Considering others' perspectives can prevent unfavorable outcomes
Everyday life comes with its own set of inconveniences: traffic jams, endless lines at the grocery store and extended customer service hold times with annoying background music playing. Wouldn't it be nice to avoid those situations?
New research from Olin Business School at Washington University in St. Louis offers insight into how people and businesses can anticipate and avoid common inconveniences even when coordination of resources, such as time and space, is not possible. It's simpler than one might think.
In some instances, people can improve their coordination with others in simple ways. An inconvenience such as being stuck in rush-hour traffic can cause someone to start leaving work earlier.
On the other hand, other inconveniences may be avoided based on direction from an expert. A travel agent, for instance, can predict the best times to travel to a specific location, based on access to information from past travel seasons.
In both scenarios, people are more likely to avoid frustrating situations by anticipating the behavior of others.
A new study co-authored by Elanor Williams, associate professor of marketing at Olin Business School, highlights the concept of "perspective taking," or taking into account the motivations or thought processes of other people. The study, "Perspective Neglect: Inadequate Perspective Taking Limits Coordination," was published recently in Judgment and Decision Making.

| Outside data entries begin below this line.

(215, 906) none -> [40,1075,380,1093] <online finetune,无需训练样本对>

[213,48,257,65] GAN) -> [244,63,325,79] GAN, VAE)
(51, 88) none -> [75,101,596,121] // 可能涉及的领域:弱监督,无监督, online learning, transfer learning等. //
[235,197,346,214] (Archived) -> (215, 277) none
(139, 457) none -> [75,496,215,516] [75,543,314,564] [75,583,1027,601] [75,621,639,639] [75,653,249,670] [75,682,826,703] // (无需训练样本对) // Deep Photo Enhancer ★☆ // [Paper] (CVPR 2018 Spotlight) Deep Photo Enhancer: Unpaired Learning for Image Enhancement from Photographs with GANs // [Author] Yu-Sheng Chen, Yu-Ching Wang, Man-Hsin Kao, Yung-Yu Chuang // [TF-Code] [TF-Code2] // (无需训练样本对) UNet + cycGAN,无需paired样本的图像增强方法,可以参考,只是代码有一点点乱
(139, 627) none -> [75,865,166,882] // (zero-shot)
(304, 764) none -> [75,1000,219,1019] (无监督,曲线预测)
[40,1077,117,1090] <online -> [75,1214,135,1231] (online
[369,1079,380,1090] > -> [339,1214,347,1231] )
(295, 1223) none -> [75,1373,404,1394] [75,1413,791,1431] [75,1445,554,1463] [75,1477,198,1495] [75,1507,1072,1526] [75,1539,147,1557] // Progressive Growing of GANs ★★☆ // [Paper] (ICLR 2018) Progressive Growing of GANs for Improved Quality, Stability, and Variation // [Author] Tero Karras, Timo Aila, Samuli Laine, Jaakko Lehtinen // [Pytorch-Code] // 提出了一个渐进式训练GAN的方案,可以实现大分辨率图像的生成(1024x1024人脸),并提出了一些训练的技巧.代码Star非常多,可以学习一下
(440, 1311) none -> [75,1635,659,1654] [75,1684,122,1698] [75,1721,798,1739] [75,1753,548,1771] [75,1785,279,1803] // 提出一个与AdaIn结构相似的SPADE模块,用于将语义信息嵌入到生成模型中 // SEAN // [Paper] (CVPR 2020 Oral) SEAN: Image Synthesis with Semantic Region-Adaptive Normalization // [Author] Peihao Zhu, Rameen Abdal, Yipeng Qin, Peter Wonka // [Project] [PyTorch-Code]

"In our studies, we ask people to think about why somebody else might do something because we think that would help them see where they share those motivations," Williams said. "Where there might be issues of crowding or long wait times from there being too many people doing the same thing at the same time, you might be able to zig when everybody else zags."
In the same way that people inadvertently make similar decisions, they may also be able to make different decisions that benefit themselves. This approach is especially necessary in the current time of COVID-19 when social distancing is safer than being stuck in a crowd.

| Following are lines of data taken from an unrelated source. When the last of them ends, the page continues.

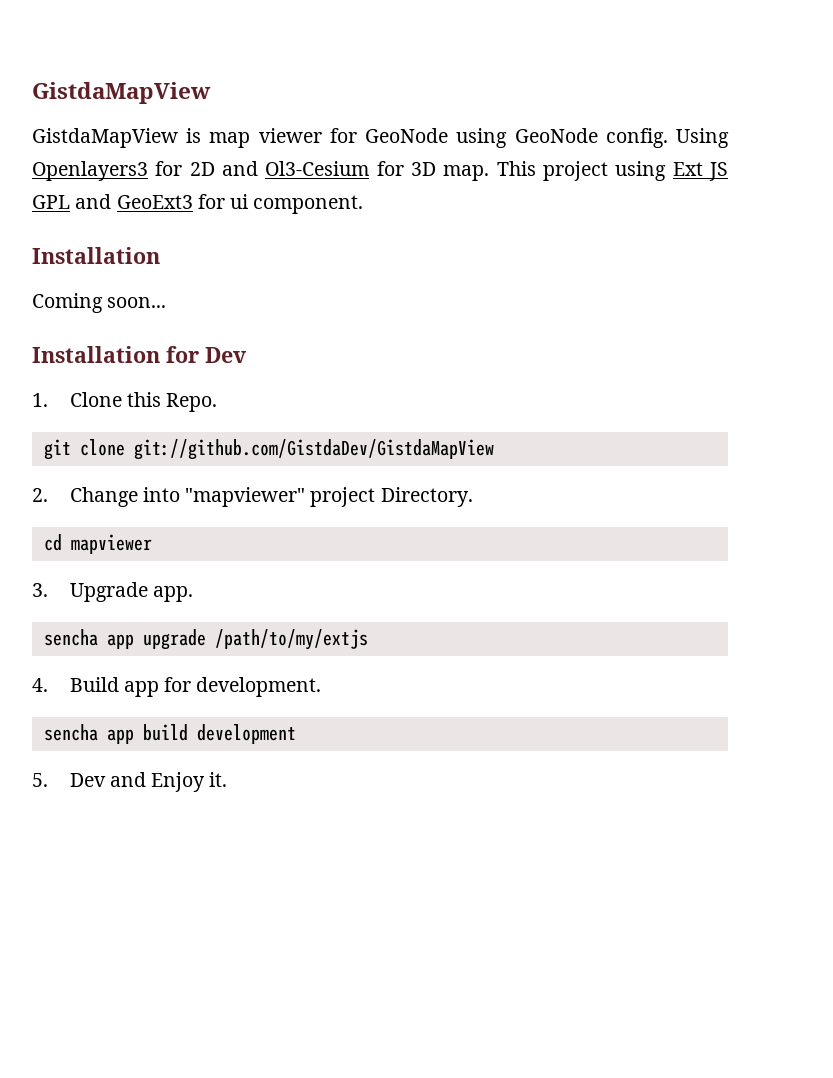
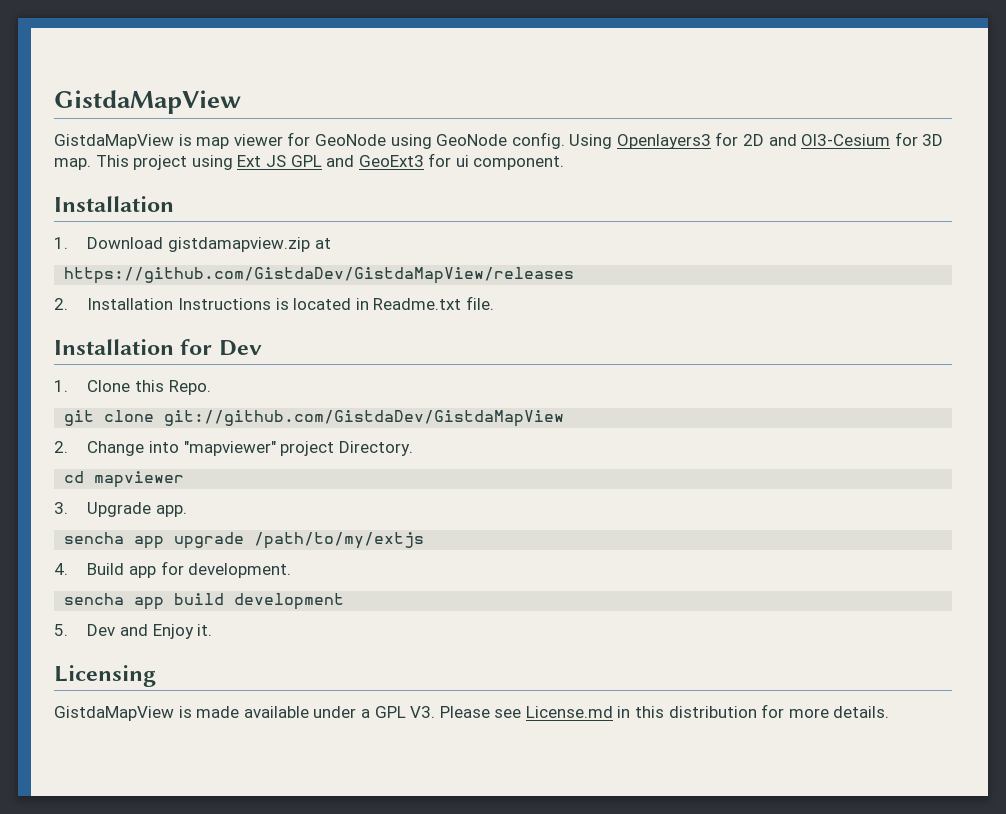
[32,293,167,313] Coming soon... -> [54,237,331,252] [64,267,575,284] [54,296,494,310] 1. Download gistdamapview.zip at // https://github.com/GistdaDev/GistdaMapView/releases // 2. Installation Instructions is located in Readme.txt file.
(228, 779) none -> [54,665,156,687] [54,704,890,721] // Licensing // GistdaMapView is made available under a GPL V3. Please see License.md in this distribution for more details.

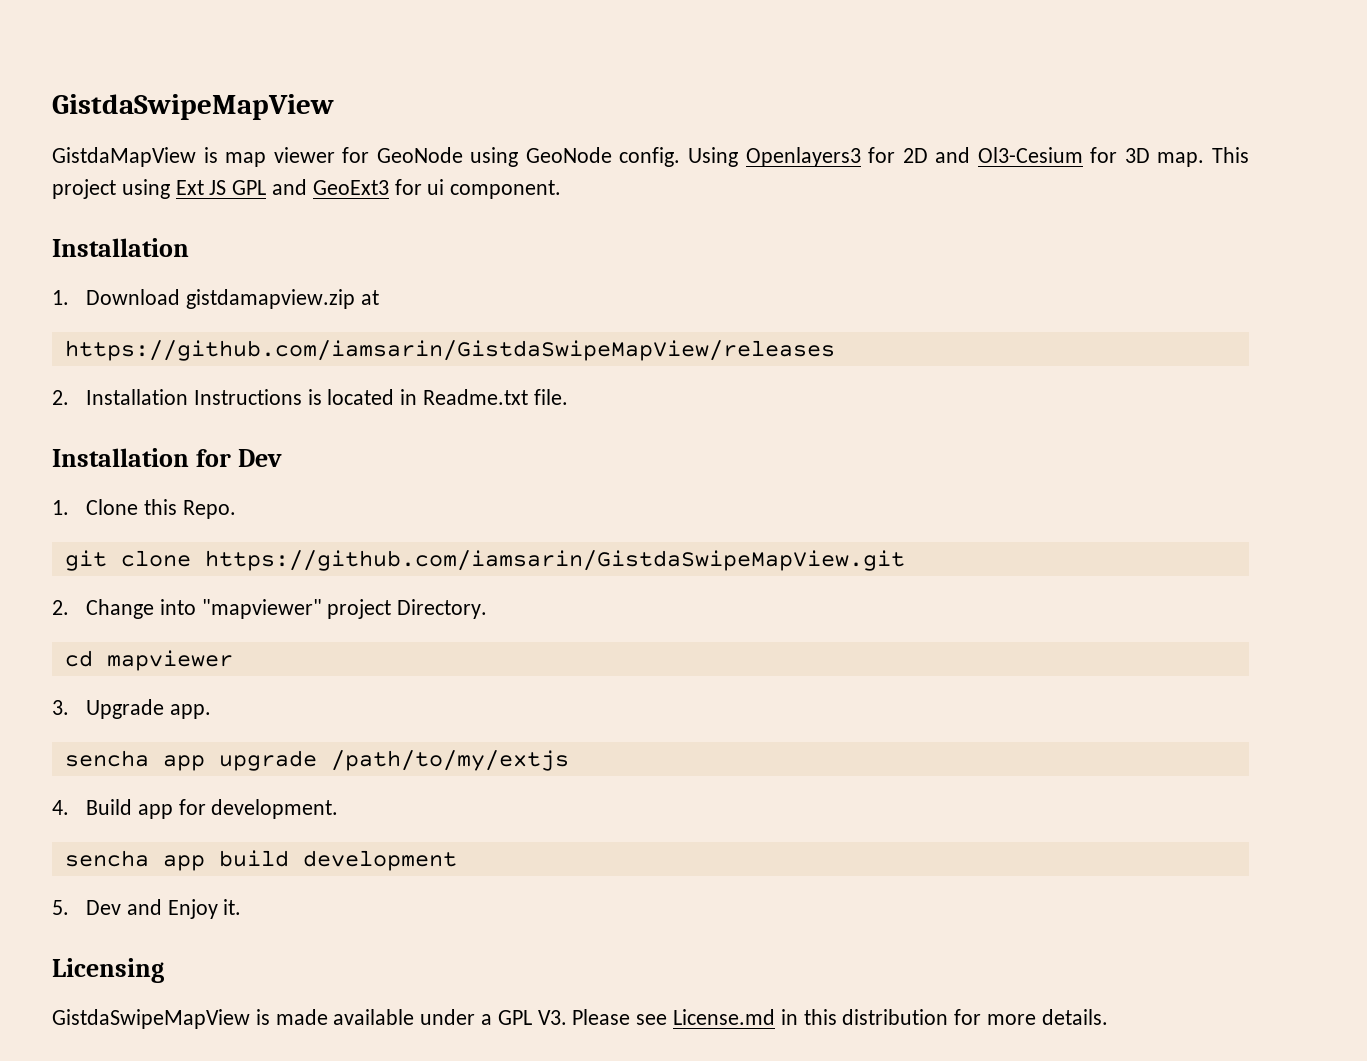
[54,90,241,114] GistdaMapView -> [52,94,334,120] GistdaSwipeMapView
[64,267,575,284] https://github.com/GistdaDev/GistdaMapView/releases -> [64,340,835,361] https://github.com/iamsarin/GistdaSwipeMapView/releases
[164,410,565,427] git://github.com/GistdaDev/GistdaMapView -> [204,550,905,571] https://github.com/iamsarin/GistdaSwipeMapView.git
[54,706,174,721] GistdaMapView -> [52,1009,250,1029] GistdaSwipeMapView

To explore this concept, Williams and her collaborators conducted six experiments.
The experiments asked the participants to consider perspective taking in various scenarios, including playing a video game, visiting a campus bookstore, streaming a Netflix show and enjoying a holiday. The research findings revealed that when participants were reminded to perspective take, coordination of resources (such as time and space) improved.
The research findings suggests that often, people need to be prompted to look outside of themselves and think about why others are motivated to make certain decisions.
Helping businesses predict future behavior
From a marketing standpoint, businesses can use this approach to think through the best strategies for coordinating efforts with employees and consumers. Tapping into the motivations and perspectives of consumers can help businesses predict future behavior.
For example, a well-coordinated social media campaign based on peak engagement times will have a greater reach than one that is implemented at random. While this may seem like common sense, Williams said that failing to anticipate consumers' needs is a common mistake made by businesses big and small.
The same concept can be applied when dealing with consumers. Businesses often have to account for unexpected crowds and long wait times. An employer would benefit from knowing when to have a full staff available to accommodate crowds and prevent employee stress and burnout.
"The idea that people do not think quite as much as they could or maybe should about the reasons why other people do the things they do is a rich vein of research that obviously impacts everybody," Williams said. "You might benefit from just giving a little more thought to why others do what they do."
The researchers advise that perspective taking may not be effective or necessary in every situation. In a scenario where people's motivations are obvious and clear, the extra step might not do much to improve coordination.
"We realized that a lot of what seemed like coincidences are actually explainable because people end up sharing the same reasons for doing whatever it is that you coincidentally did," Williams said. "So when you show up at the same restaurant, or call each other out of the blue, it's often similar reasons that led you to that shared behavior in the first place."